Thursday, May 24, 2018

Two absurd Aleh activities and a swing update

From the swing-maker's website
I haven't abandoned that dream about a special swing for children with disabilities ["The pilot project"] but have hit a bureaucratic snag. I can't even get to first base - approval from the municipality.

I'd been instructed by a representative of the parks department to first submit a written description of the swing I'd like to donate through crowd-sourcing, its cost, the location of my choice, and whether I'd like to dedicate it to somebody specific. I complied and their response was the following (my translation):
Equipment of this sort has never been installed in Jerusalem. We need to examine the technical details of this item of equipment and determine whether the municipality will be able to maintain this type of equipment. Only after examining the above topic and receipt of authorization from the relevant bodies will it be possible to install such a swing and to maintain it. We will be in touch with you in order to survey possible optimal venues for installation of the swing.
Hmmm. Given that two such swings already exist in Hadera and the swing maker's website lists 215 installed sites worldwide not including the two in Israel, this gobbledygook was upsetting, to put it mildly.

I read it as: 
"We're not interested in your offer. It's a nuisance. So please go away and come back - never."
Not giving up yet on this minor dream. We've arranged to meet with the Israeli distributor of this swing on Monday in a local cafe. Hope he will get us beyond this impasse.

On the Aleh front, I was infuriated, as I usually am, by a recent PR piece [here] posted on their website. It seems that a platoon of well-intentioned Hareidi girls studying in Israel on a year program at Beit Yaakov Seminary have been visiting children who live in Aleh. They stand beside their beds at night in order to recite the nightly prayer of Sh'ma Yisrael - Hear O Israel. The PR folks referred to this as an act of "motherly love". They gushed that the girls are "imparting to them the warmth and love of home and belonging". 

Now really. Please. These children may have "complex severe disabilities" (that's Aleh's favored term to describe its residents) but even they can distinguish between strangers visiting briefly to recite a prayer - and a mother's love.
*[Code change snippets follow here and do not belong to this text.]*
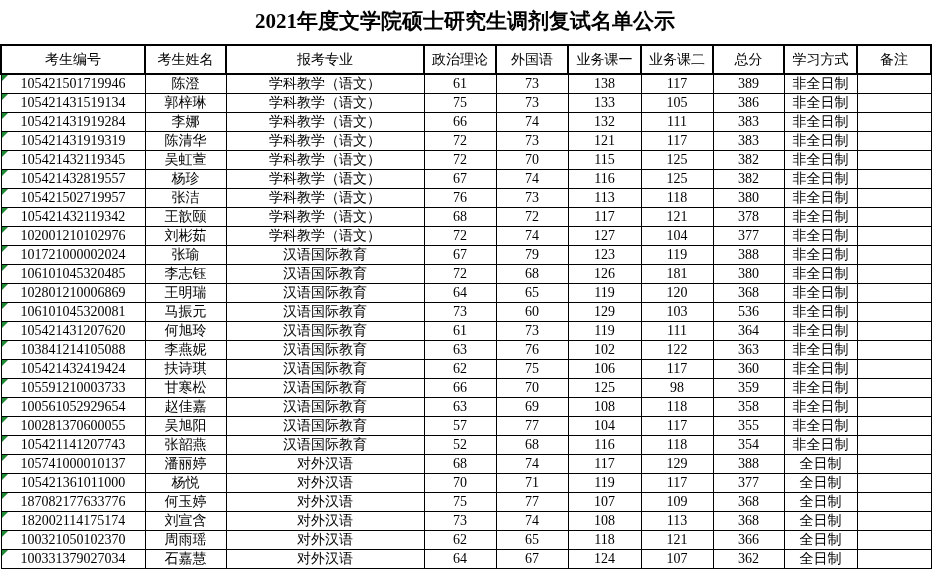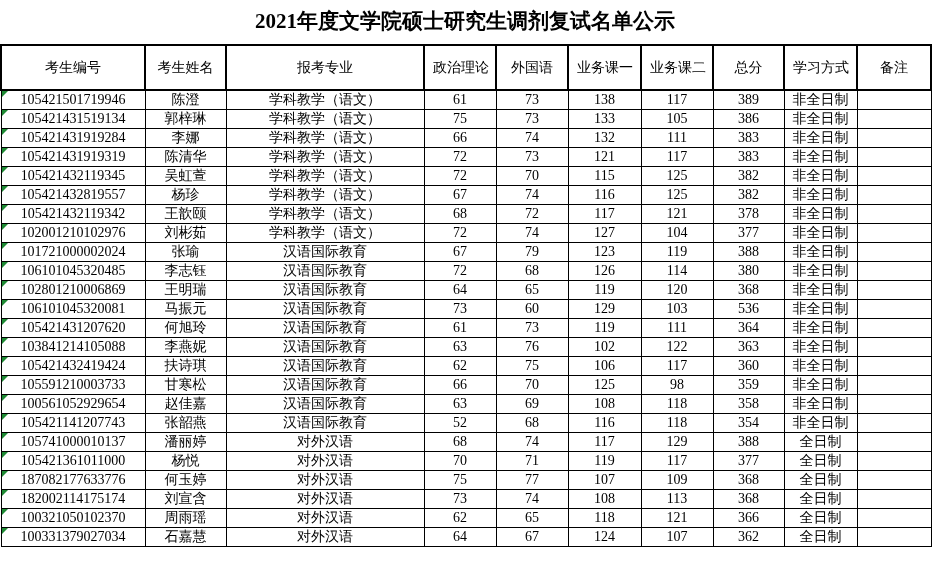"考生编号" table.grid th { padding: 8px -> 0 }
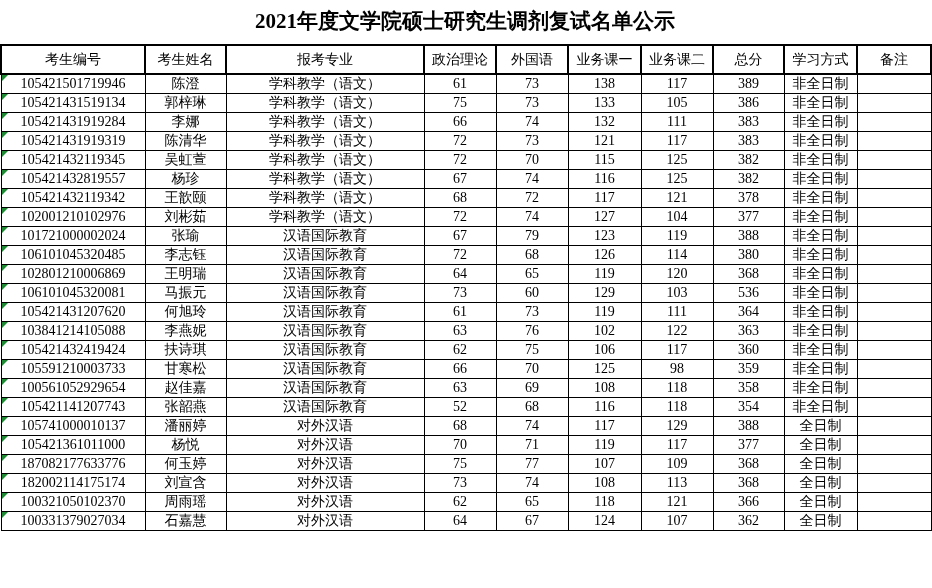"105421502719957" tr { html: none -> <tr> <td><span></span><span>105421502719957</span></td> <td>张洁</td> <td>学科教学（语文）</td> <td>76</td> <td>73</td> <td>113</td> <td>118</td> <td>380</td> <td>非全日制</td> <td></td> </tr> }
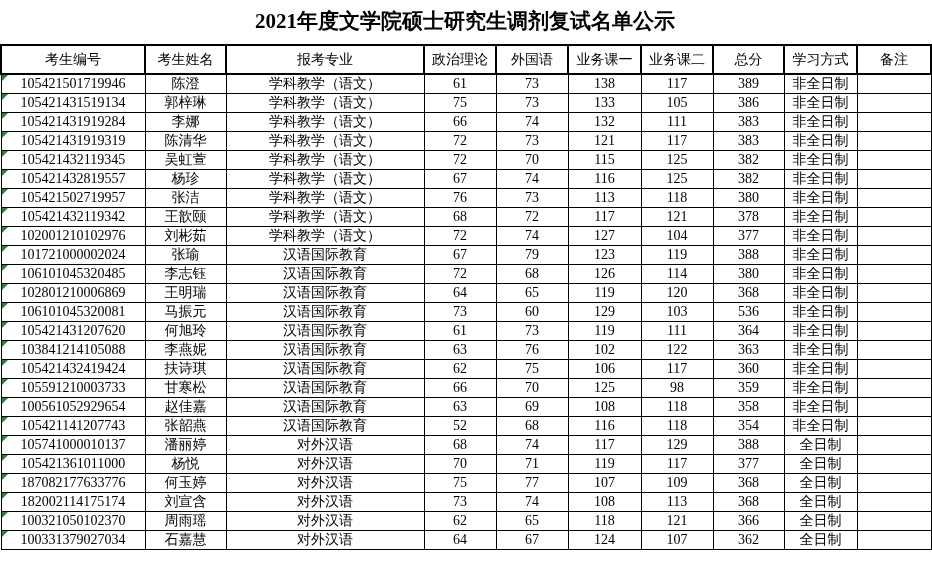"114" td { text: 114 -> 181 }
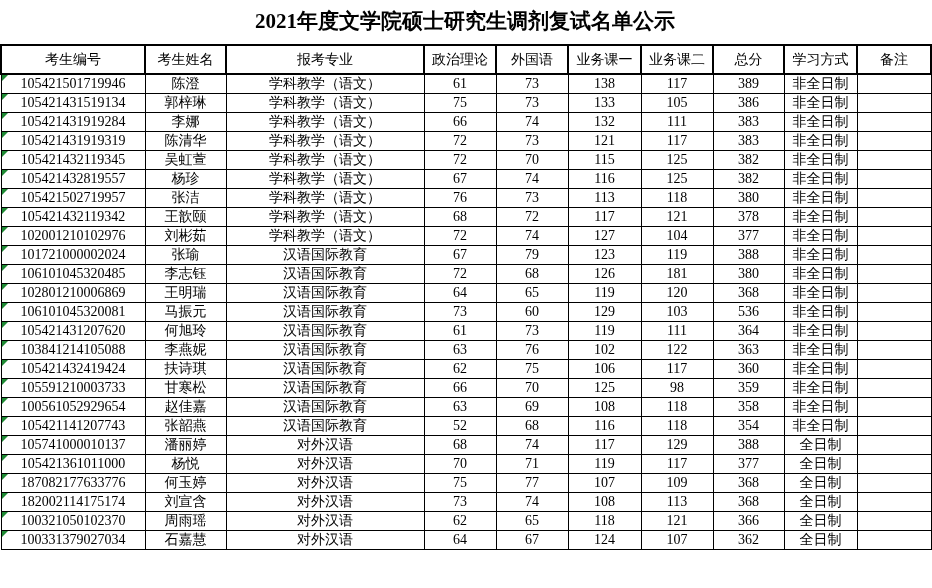"100281370600055" tr { html: none -> <tr> <td><span></span><span>100281370600055</span></td> <td>吴旭阳</td> <td>汉语国际教育</td> <td>57</td> <td>77</td> <td>104</td> <td>117</td> <td>355</td> <td>非全日制</td> <td></td> </tr> }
They may not have been home for years but even they are aware that the large, cold institution they are warehoused in is not their home.

And while we're on the topic of ill-conceived projects at Aleh, let's segue to Aleh's "Prisoner rehabilitation program". I hadn't seen any mention of it for about a year and had hoped that perhaps they had finally come to their senses and phased it out. Then last week Aleh touted it anew here.

So I feel obliged to reiterate some of what has been learned about this utterly absurd project. See for instance these earlier posts: "Can Aleh get its prisoners story straight?" (December 13, 2016) and
"More things we ought to know about Aleh" (December 2, 2016)

The prisoners - referred to as "detainees" in the recent piece - are permitted one-on-one contact with our most vulnerable citizens. They are free to remove their prison garb and circulate on the grounds of the institutions in civies which obviously makes it that much harder to notice and supervise them.

They are not ex-convicts. All are still serving prison sentences - some have been incarcerated for as long as seven years in a country where sentences for serious crimes are notoriously short. They are forbidden contact with female and minor residents of the institutions and are barred from the hydrotherapy pool.

All of the above information was gleaned from Aleh's own news releases about the program! All of those releases insist that these criminals are perfectly harmless.

I have also consulted independently with the International Corrections and Prison Association (ICPA, a non-governmental organization in Special Consultative Status with the Economic and Social Council of the United Nations) and with the spokesperson for the Israel Prison Services. Both assured me that they know of nowhere else in the world implementing this hair-brained project.

And, needless to say, nowhere in Israel's schools for children without disabilities have any criminals - please let's call a spade a spade - been invited to work with the pupils.

The following is from Aleh's recent piece about the program:
Lieutenant General Ofra Kleiner and senior management staff were recently welcomed to ALEH Negev-Nahalat Eran, setting yet another milestone in the long-running relationship between the village and the Israel Prison Service. Collaboration between the two organizations is mainly expressed via the prisoner rehabilitation program, in which inmates from various southern penal facilities volunteer at ALEH Negev-Nahalat Eran, arriving on a weekly basis to work with residents.
Notice the phrase "mainly expressed". Of course that has me wondering what other activities this "collaboration" entails. That remains to be discovered.